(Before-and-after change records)
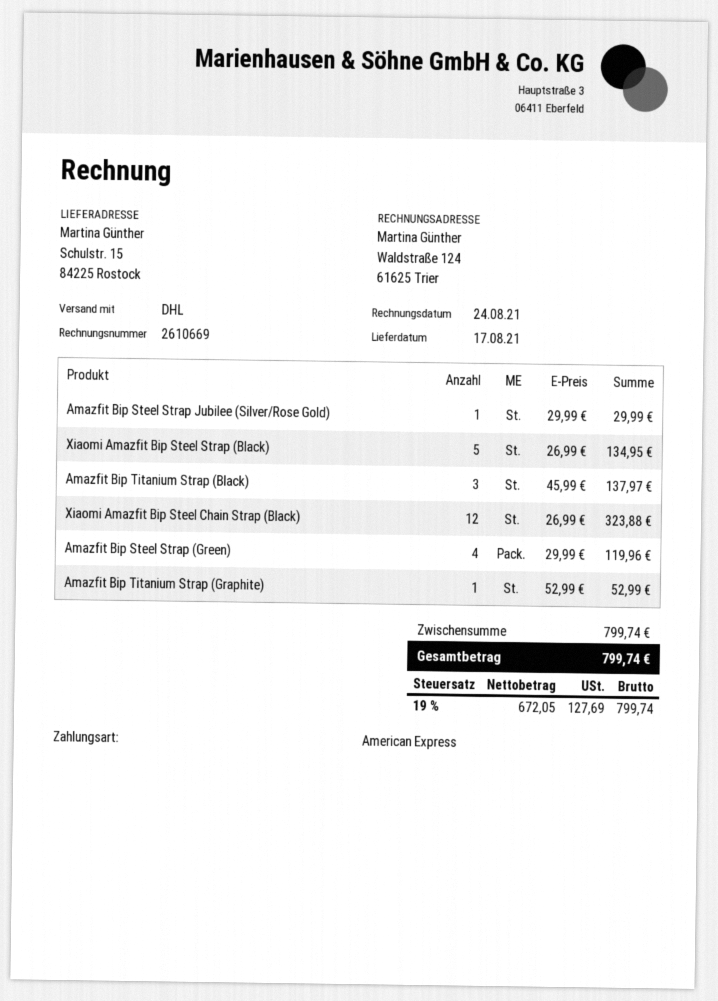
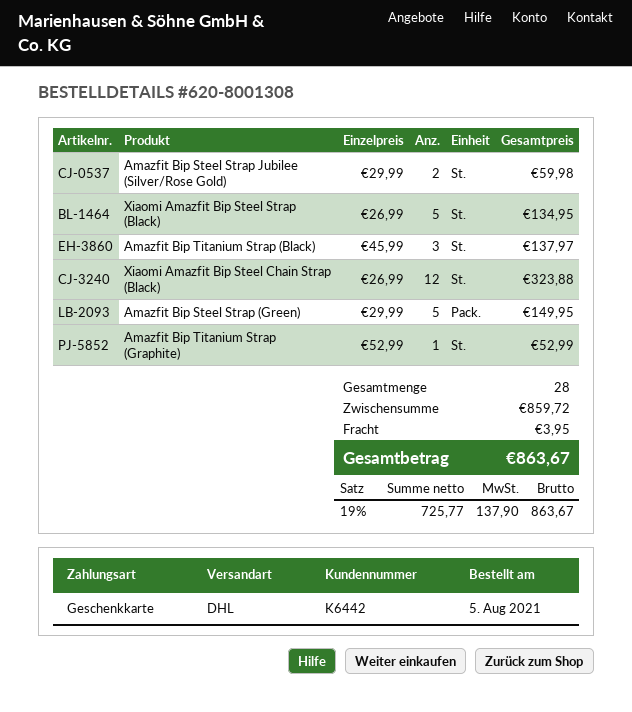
payment method: American Express -> gift card
Amazfit Bip Steel Strap Jubilee (Silver/Rose Gold): 1 x 29.99 = 29.99 -> 2 x 29.99 = 59.98
Amazfit Bip Steel Strap (Green): 4 x 29.99 = 119.96 -> 5 x 29.99 = 149.95
subtotal: 799.74 -> 859.72
shipping: none -> 3.95
net: 672.05 -> 725.77
tax: 19% = 127.69 -> 19% = 137.90
total: 799.74 -> 863.67

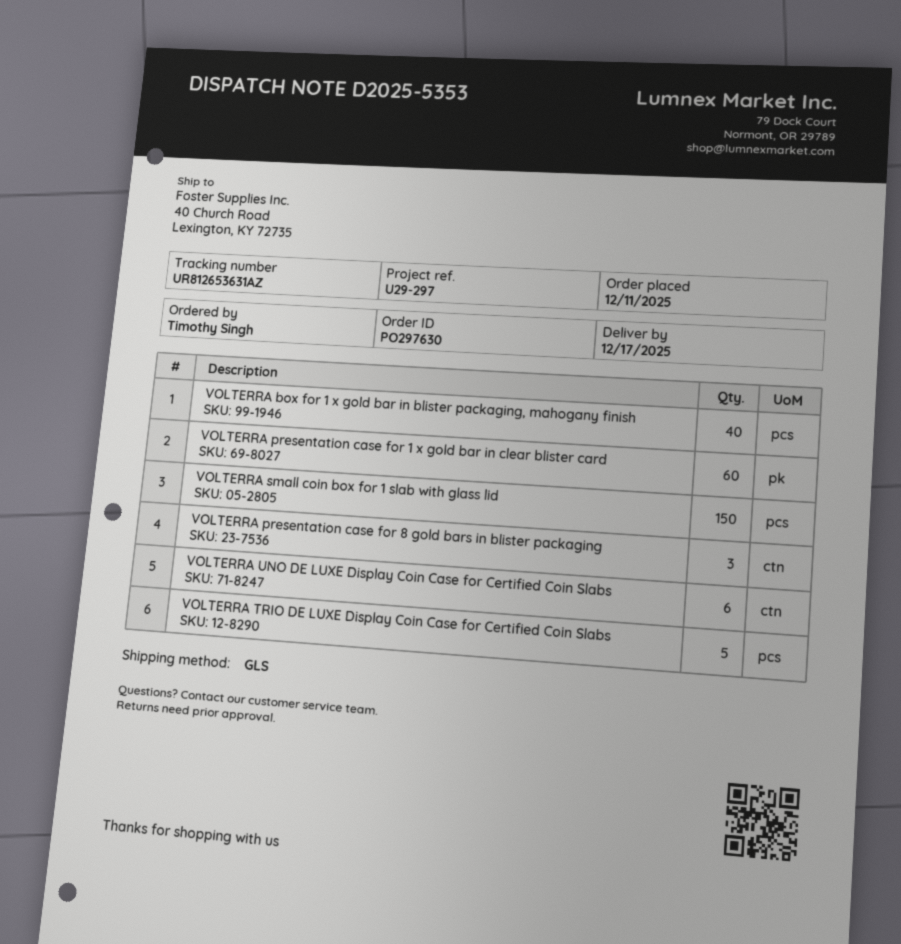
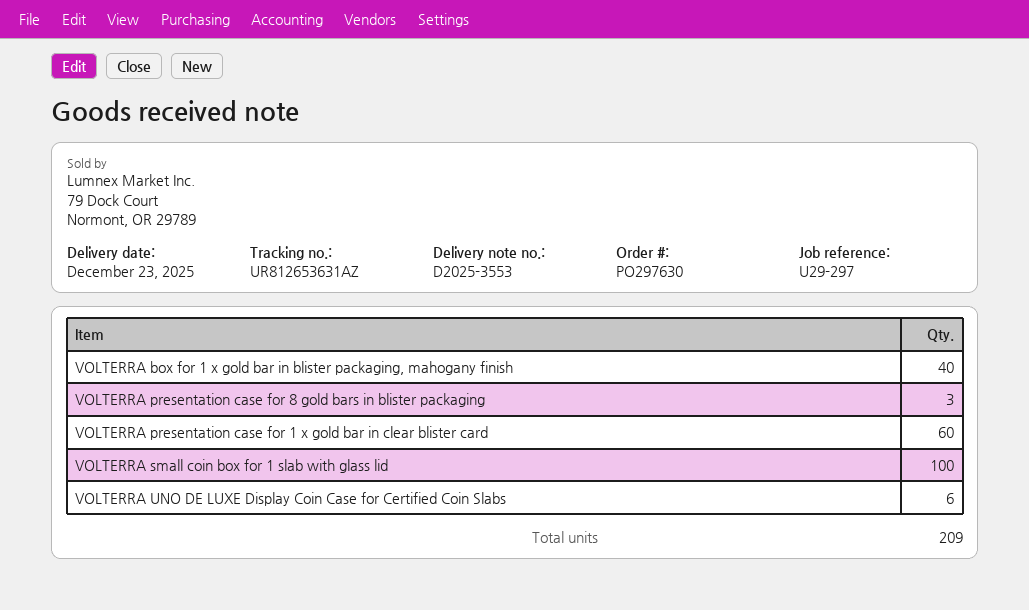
delivery note number: D2025-5353 -> D2025-3553
delivery date: 2025-12-17 -> 2025-12-23
VOLTERRA small coin box for 1 slab with glass lid: 150 -> 100
VOLTERRA TRIO DE LUXE Display Coin Case for Certified Coin Slabs: 5 -> none

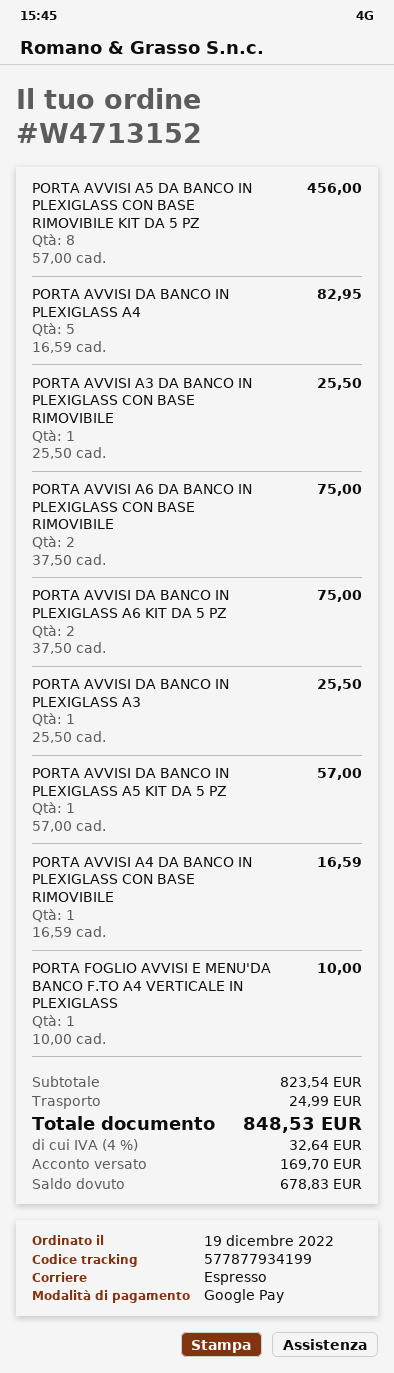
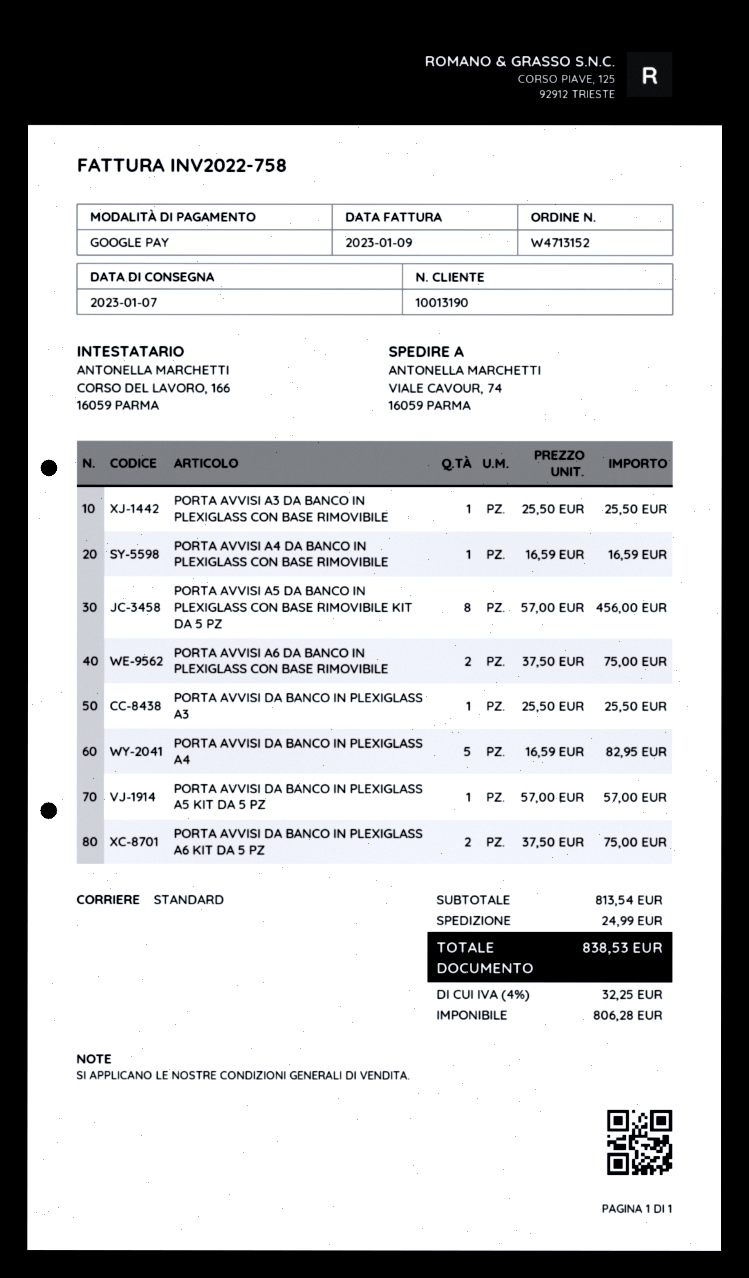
shipping method: express -> standard
PORTA FOGLIO AVVISI E MENU'DA BANCO F.TO A4 VERTICALE IN PLEXIGLASS: 1 x 10.00 = 10.00 -> none
subtotal: 823.54 -> 813.54
tax: 4% = 32.64 -> 4% = 32.25
total: 848.53 -> 838.53

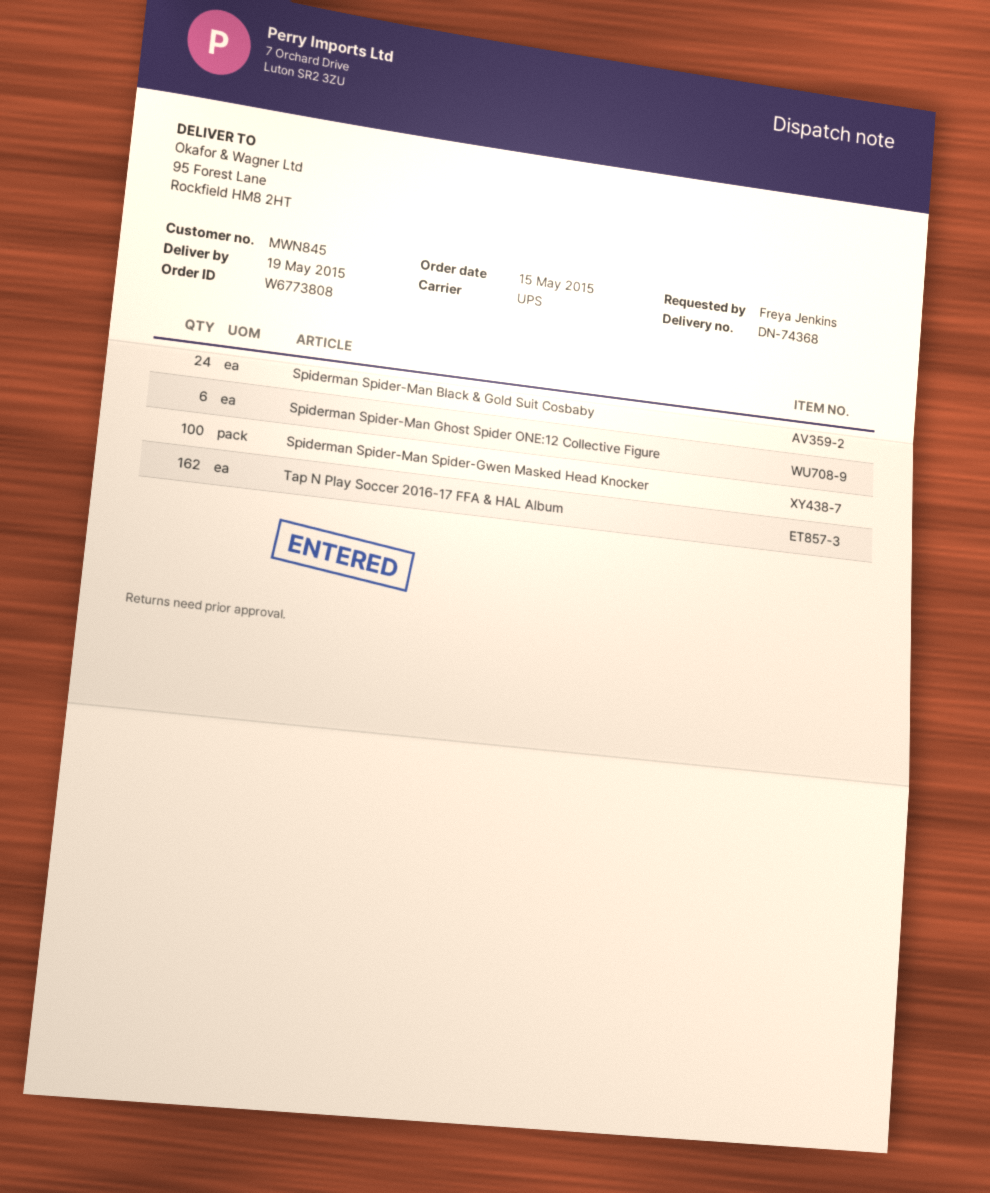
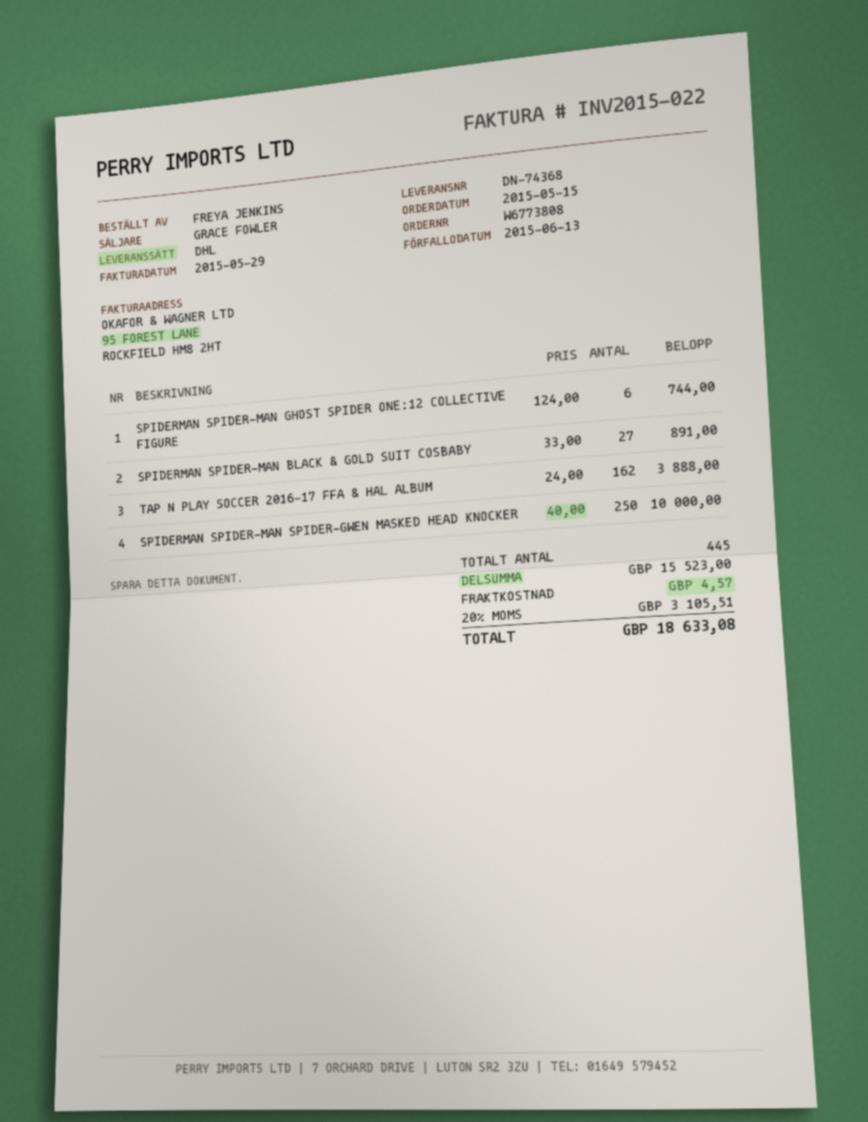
shipping method: UPS -> DHL
Spiderman Spider-Man Black & Gold Suit Cosbaby: 24 -> 27
Spiderman Spider-Man Spider-Gwen Masked Head Knocker: 100 -> 250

**Action item**
Check each line of the entries for the string "Spider". Copy the lines that have it.

**Result of the exercise**
Spiderman Spider-Man Black & Gold Suit Cosbaby: 24 -> 27
Spiderman Spider-Man Spider-Gwen Masked Head Knocker: 100 -> 250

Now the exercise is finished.